Your answer should be the lines below from the one holding "All Balls Racing Wheel Bearing Kit (25-1571): none" through the one holding "Pony Ranch &", copied exactly and with nothing else.
── Given data ──
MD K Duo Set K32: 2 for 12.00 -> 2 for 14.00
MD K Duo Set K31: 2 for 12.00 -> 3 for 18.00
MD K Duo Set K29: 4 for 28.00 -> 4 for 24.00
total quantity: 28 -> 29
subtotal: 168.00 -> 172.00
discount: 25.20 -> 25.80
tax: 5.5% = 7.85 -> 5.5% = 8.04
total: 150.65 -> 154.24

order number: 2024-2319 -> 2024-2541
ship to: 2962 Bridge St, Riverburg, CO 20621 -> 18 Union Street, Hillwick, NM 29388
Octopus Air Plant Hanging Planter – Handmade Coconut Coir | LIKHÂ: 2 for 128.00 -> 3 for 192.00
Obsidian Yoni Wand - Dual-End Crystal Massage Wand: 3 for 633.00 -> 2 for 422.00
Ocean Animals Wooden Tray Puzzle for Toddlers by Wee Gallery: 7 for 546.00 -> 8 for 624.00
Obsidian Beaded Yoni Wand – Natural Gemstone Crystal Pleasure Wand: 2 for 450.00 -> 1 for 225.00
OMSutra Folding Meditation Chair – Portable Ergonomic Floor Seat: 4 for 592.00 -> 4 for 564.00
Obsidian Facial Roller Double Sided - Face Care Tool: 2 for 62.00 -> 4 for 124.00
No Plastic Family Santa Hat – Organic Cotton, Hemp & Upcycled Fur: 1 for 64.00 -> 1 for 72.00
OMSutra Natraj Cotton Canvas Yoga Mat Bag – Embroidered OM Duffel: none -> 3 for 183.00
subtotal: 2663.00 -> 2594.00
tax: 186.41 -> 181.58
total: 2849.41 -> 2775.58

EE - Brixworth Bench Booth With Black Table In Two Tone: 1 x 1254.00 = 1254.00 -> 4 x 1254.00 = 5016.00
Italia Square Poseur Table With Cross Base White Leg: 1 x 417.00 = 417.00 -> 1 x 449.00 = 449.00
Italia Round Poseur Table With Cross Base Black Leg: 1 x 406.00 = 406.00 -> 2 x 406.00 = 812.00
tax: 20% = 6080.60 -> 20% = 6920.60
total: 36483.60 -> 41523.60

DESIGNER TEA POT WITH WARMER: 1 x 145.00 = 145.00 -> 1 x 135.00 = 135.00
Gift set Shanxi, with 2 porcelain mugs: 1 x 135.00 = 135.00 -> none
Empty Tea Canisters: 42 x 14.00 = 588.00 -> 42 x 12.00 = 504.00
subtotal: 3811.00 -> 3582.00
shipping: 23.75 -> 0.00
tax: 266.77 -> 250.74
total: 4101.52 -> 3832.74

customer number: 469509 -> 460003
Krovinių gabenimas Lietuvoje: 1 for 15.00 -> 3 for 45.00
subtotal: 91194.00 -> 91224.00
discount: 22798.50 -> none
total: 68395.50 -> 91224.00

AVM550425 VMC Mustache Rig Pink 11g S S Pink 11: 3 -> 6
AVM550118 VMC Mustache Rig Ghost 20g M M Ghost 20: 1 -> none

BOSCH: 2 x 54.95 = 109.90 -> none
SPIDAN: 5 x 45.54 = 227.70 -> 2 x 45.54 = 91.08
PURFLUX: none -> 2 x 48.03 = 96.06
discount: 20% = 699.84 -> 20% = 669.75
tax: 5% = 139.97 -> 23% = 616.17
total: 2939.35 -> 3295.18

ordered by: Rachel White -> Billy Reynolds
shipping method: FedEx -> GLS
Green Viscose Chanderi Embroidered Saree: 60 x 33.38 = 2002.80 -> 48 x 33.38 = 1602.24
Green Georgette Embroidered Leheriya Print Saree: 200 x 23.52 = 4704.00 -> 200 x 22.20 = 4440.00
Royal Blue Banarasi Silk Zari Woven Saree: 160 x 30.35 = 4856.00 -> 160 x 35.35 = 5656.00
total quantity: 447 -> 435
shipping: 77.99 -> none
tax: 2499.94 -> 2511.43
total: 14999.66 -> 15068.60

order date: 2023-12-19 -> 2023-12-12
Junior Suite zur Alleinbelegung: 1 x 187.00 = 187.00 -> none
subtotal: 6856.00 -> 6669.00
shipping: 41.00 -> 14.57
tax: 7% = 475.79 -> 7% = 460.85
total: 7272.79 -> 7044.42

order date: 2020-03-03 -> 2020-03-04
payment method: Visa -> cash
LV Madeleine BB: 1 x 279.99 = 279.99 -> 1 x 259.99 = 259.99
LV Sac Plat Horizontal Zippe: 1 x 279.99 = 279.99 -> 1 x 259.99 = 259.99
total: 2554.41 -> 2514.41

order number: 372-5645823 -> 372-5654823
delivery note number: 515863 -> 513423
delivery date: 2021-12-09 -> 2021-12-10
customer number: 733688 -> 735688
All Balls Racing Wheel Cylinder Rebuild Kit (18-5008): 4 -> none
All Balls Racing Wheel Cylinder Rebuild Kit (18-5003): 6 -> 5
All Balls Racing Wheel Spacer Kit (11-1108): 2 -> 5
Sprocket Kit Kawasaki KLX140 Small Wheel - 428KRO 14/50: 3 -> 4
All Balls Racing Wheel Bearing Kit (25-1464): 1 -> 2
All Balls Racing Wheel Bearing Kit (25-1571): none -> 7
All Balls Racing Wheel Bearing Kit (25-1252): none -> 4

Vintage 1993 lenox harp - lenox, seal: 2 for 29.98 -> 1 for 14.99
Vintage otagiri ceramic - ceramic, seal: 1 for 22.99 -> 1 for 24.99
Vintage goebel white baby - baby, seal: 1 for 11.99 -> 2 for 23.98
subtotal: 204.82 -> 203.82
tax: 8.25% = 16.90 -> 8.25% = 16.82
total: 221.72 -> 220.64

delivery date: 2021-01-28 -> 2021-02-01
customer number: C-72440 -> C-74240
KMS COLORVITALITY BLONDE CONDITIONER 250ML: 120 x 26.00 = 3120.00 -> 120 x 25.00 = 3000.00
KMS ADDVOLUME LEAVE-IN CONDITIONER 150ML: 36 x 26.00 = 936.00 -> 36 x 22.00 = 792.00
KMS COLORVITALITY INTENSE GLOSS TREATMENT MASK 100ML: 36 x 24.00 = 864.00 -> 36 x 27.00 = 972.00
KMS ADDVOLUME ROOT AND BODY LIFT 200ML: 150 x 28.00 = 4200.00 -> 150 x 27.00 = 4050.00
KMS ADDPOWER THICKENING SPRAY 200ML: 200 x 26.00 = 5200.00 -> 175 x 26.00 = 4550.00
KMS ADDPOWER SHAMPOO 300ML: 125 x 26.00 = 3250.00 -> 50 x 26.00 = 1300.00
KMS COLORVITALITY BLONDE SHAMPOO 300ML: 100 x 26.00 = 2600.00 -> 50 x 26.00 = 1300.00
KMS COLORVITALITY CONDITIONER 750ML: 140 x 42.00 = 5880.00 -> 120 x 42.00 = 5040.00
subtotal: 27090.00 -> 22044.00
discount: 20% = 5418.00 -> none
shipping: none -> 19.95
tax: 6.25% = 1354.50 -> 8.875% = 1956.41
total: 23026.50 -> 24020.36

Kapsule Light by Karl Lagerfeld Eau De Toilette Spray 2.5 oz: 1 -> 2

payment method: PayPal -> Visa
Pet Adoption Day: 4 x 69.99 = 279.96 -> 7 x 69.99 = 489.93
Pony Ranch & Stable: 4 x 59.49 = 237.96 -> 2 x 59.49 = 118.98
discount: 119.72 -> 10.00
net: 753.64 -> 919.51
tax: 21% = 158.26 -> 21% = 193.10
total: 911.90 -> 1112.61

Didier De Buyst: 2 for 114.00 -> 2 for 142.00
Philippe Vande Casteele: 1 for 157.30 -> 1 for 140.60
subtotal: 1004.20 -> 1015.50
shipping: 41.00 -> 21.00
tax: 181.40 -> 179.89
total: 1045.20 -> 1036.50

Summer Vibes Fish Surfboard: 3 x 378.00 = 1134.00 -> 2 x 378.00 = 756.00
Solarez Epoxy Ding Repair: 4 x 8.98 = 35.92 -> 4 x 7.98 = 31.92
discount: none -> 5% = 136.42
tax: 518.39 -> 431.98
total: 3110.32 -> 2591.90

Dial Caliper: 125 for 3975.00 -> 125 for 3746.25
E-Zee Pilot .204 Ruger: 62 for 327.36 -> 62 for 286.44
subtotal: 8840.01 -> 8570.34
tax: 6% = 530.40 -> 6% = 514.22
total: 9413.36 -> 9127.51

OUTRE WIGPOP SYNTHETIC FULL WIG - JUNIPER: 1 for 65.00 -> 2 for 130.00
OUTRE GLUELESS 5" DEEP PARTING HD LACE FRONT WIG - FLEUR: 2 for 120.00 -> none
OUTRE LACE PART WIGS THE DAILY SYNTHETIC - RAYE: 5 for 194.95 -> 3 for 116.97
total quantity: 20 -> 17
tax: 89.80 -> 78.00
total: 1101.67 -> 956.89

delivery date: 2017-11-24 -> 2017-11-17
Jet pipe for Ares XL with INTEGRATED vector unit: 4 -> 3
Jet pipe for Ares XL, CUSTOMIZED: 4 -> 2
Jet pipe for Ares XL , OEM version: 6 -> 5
───
- Reply to the task:
All Balls Racing Wheel Bearing Kit (25-1571): none -> 7
All Balls Racing Wheel Bearing Kit (25-1252): none -> 4

Vintage 1993 lenox harp - lenox, seal: 2 for 29.98 -> 1 for 14.99
Vintage otagiri ceramic - ceramic, seal: 1 for 22.99 -> 1 for 24.99
Vintage goebel white baby - baby, seal: 1 for 11.99 -> 2 for 23.98
subtotal: 204.82 -> 203.82
tax: 8.25% = 16.90 -> 8.25% = 16.82
total: 221.72 -> 220.64

delivery date: 2021-01-28 -> 2021-02-01
customer number: C-72440 -> C-74240
KMS COLORVITALITY BLONDE CONDITIONER 250ML: 120 x 26.00 = 3120.00 -> 120 x 25.00 = 3000.00
KMS ADDVOLUME LEAVE-IN CONDITIONER 150ML: 36 x 26.00 = 936.00 -> 36 x 22.00 = 792.00
KMS COLORVITALITY INTENSE GLOSS TREATMENT MASK 100ML: 36 x 24.00 = 864.00 -> 36 x 27.00 = 972.00
KMS ADDVOLUME ROOT AND BODY LIFT 200ML: 150 x 28.00 = 4200.00 -> 150 x 27.00 = 4050.00
KMS ADDPOWER THICKENING SPRAY 200ML: 200 x 26.00 = 5200.00 -> 175 x 26.00 = 4550.00
KMS ADDPOWER SHAMPOO 300ML: 125 x 26.00 = 3250.00 -> 50 x 26.00 = 1300.00
KMS COLORVITALITY BLONDE SHAMPOO 300ML: 100 x 26.00 = 2600.00 -> 50 x 26.00 = 1300.00
KMS COLORVITALITY CONDITIONER 750ML: 140 x 42.00 = 5880.00 -> 120 x 42.00 = 5040.00
subtotal: 27090.00 -> 22044.00
discount: 20% = 5418.00 -> none
shipping: none -> 19.95
tax: 6.25% = 1354.50 -> 8.875% = 1956.41
total: 23026.50 -> 24020.36

Kapsule Light by Karl Lagerfeld Eau De Toilette Spray 2.5 oz: 1 -> 2

payment method: PayPal -> Visa
Pet Adoption Day: 4 x 69.99 = 279.96 -> 7 x 69.99 = 489.93
Pony Ranch & Stable: 4 x 59.49 = 237.96 -> 2 x 59.49 = 118.98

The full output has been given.